3 Weeks Deep into my "Off Season Getting Back Into Shape Routine...."

First off, welcome back to your apartment and computer Dad following your 8 weeks of rehab! I bet it feels good to be back.

14 degrees this morning as I type this.

Getting back into shape for me...

Since mountain bike cycling alone is not really the best way to get into shape or work the entire body as it is a very specific muscle group and limited work of all that hamster cage rotational leg movement, I always look forward to the November - March time segment to "reconstruct" my body with core exercises and weights. I just didn't do my weekly maintenance weights this year like I should have and even simple tasks like mowing the lawn were more strenuous than in the past with weaker muscle groups than in prior years. So, it's time to rebuild.

One of the mountain bike training guru's I follow says it best:

One of the biggest mistakes that people make when getting into mountain biking is to think that it is a great way to get into shape. This mindset is actually a big problem with the fitness world in general – playing a sport is not how to get into shape. Things work out much better when you have a base level of fitness going into trail riding and it becomes a way to apply and hone your fitness.

There are a couple of problems with trying to use mountain biking as a way to get into shape. First, riding a bike is great fun but it is not the healthiest thing to do from a structural point of view. Sitting in a hunched over position while taking your legs through a shortened, repetitive range of motion a few hundred or thousand times a ride causes all sorts of imbalances. Sitting down also takes your core and hips out of the equation and will cause movement dysfunctions that can lead to problems down the road.

Sure, you may lose some weight and gain some cardio fitness but you don’t create the type of broad based fitness you really need to be healthy from a larger point of view. Remember that you are a human being first and a mountain biker second – don’ ignore the need for basic human function before you try to develop specialized fitness.

Another pitfall to the mindset of using sports to get healthy is a lack of perspective on the training plans of the pros. As I mentioned before, sport is not really about health, especially at the highest levels. To get your body into shape to be excellent at a few things means that other types of fitness and movement patterns will suffer.

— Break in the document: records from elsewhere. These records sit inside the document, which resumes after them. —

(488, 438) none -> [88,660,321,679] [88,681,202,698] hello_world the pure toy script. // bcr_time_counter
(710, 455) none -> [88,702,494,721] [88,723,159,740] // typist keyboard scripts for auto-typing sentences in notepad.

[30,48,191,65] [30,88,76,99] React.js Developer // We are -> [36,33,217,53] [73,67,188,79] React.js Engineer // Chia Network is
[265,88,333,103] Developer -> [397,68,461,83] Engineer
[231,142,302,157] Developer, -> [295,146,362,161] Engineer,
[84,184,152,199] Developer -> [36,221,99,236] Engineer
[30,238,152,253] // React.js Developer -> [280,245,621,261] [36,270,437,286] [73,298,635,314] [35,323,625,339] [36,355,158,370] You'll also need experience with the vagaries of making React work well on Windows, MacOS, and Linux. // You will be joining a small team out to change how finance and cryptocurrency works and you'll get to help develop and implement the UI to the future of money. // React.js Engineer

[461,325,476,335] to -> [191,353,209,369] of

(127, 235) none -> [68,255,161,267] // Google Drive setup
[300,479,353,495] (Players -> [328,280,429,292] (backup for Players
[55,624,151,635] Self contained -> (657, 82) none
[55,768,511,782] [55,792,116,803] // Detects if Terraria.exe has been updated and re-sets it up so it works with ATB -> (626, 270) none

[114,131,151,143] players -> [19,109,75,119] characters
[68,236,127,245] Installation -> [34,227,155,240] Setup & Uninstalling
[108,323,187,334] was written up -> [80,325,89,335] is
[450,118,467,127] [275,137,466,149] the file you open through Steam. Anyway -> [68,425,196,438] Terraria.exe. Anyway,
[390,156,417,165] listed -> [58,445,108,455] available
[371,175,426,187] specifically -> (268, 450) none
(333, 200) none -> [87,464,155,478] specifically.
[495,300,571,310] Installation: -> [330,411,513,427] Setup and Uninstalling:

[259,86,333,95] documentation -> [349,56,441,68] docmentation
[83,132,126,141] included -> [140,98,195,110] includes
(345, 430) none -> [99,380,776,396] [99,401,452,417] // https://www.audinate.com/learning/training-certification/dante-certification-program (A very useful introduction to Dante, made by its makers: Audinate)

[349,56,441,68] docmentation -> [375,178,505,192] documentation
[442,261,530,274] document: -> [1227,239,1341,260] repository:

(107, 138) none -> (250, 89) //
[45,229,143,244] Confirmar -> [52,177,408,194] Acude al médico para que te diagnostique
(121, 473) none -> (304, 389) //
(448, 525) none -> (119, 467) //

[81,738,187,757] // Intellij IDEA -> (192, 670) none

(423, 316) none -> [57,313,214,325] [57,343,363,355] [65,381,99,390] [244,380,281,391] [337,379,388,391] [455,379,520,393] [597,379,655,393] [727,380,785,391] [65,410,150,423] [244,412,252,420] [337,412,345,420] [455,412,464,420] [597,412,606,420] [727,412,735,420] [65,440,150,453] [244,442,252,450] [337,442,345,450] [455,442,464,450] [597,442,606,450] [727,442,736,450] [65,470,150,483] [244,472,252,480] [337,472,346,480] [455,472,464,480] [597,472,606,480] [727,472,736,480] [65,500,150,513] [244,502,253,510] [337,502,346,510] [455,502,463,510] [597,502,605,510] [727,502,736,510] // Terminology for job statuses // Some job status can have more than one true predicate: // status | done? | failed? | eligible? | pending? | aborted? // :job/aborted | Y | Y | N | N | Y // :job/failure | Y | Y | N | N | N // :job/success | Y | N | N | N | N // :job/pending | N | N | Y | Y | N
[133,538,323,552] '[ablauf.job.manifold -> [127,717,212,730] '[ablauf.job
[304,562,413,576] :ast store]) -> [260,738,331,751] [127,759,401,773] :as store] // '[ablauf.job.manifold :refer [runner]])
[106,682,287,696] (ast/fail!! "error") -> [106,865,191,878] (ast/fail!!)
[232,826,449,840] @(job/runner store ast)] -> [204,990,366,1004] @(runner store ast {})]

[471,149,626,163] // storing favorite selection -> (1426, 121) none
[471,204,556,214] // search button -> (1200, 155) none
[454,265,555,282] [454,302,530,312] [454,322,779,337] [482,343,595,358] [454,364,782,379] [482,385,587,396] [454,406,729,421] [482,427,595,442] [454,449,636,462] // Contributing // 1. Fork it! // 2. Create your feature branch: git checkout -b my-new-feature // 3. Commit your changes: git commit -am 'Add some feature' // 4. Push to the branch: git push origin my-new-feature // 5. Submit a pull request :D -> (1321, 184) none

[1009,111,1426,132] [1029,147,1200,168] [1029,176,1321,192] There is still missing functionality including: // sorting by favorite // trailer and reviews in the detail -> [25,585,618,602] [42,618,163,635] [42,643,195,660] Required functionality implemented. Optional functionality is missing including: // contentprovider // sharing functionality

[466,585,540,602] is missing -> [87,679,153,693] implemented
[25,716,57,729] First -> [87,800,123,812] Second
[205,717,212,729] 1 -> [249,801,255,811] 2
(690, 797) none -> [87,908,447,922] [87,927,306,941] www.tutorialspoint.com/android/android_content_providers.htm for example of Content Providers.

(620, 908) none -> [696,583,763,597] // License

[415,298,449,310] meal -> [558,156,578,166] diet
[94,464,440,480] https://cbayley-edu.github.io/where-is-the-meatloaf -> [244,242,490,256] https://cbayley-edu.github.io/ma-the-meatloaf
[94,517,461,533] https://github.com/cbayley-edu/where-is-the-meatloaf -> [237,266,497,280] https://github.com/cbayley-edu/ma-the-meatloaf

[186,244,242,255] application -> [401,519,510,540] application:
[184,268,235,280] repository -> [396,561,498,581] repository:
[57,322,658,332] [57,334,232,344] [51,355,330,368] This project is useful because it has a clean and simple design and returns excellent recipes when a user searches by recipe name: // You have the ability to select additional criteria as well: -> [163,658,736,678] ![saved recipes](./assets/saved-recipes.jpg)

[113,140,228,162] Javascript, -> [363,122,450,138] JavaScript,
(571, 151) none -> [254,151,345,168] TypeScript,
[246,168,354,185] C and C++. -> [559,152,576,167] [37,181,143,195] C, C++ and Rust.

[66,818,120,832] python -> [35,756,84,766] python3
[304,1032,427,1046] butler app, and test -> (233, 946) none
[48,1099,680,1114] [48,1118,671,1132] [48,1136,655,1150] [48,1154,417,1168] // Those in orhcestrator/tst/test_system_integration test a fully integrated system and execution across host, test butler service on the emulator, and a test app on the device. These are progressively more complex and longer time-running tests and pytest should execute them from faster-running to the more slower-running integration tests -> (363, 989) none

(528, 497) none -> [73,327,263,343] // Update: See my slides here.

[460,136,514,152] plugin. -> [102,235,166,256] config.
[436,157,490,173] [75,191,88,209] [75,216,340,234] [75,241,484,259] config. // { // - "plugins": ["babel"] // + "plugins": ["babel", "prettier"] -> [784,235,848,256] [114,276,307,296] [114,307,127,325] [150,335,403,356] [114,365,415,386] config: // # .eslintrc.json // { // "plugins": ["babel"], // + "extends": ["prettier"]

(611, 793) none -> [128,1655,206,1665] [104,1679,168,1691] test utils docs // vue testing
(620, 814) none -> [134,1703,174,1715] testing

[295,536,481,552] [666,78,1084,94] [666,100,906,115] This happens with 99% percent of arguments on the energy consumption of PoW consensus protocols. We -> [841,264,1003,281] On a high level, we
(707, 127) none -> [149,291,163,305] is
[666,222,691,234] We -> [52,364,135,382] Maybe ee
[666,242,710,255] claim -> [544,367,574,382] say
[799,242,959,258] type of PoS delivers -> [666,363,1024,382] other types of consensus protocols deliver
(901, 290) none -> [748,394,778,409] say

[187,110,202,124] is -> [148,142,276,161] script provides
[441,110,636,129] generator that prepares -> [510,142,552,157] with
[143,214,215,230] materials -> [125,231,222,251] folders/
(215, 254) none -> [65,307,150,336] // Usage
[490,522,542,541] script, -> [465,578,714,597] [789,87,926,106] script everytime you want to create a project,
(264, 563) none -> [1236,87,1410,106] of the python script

There is an old Greek saying – where good sport begins, good health ends. Pros know that there is a physical cost for what they do to hone their bodies into peak shape for the demands of their sport. However, your average rider who looks at riding as “healthy” doesn’t have the same perspective.

They think that the pros represent the pinnacle of “fitness” and try to emulate the lopsided, unbalanced programs they use. They don’t realize that the pros usually spent years developing their fitness base and go back to work on it often – all they see is the amount of time spent working on specialized fitness qualities and think that copying their approach is the key to achieving their fitness goals.

The truth is that most riders have no business following a program inspired by a pro rider – they need to focus on building their fitness and movement base through a strength and conditioning program and then just getting out on their bikes and riding hard. In fact, focusing too much on the narrow fitness qualities needed to excel at the pro level of mountain biking may lead to short term gains but will lead to long term stagnation and injuries.

My point is that if you love riding then ride for fun, not for “fitness”. Use a smart, balanced strength and conditioning program to address your basic fitness and then ride hard to hone that fitness into “mountain biking shape”. Riding is a great way to take your fitness to another level, just don’t come into it thinking that it is a great way to get into shape in the first place. Keep some perspective on what the pros do to excel at the highest levels and you’ll progress further, enjoy riding more and avoid overuse injuries by taking this approach.

-James Wilson-

Last night was a "core" workout session and a circuit session of weights with 30 minutes of spin on the C7i bike. I almost hate doing the core exercises the most, but it sure improves everything from posture, to stability, to energy throughout the day. Thank goodness our basement home gym is comfy and the big screen TV provides plenty of entertainment to keep my wife and I working out in the winter months. It probably is not the best thing to be working out while watching the Food Network, but that's what we do.


I'm 3 weeks into deadlifts, squats, lunges, upper body work and base building on the bike. And I'm about 3 weeks into holiday eating and snacking as well. ;-] I'm trying to be careful, but the caloric increase is noted and the body is responding! I always forget how weight lifting increases my metabolism which in turn fires up my appetite. I'm trying to eat 5 times a day (small snacks like raisins or nuts between meals) to feed that appetite and fire up the metabolism even more with the digestion requirements of 5 eating sessions per day compared to 3.

Tonight is a recovery spin and stretching workout before Tara and I take a night out (we've earned it this week).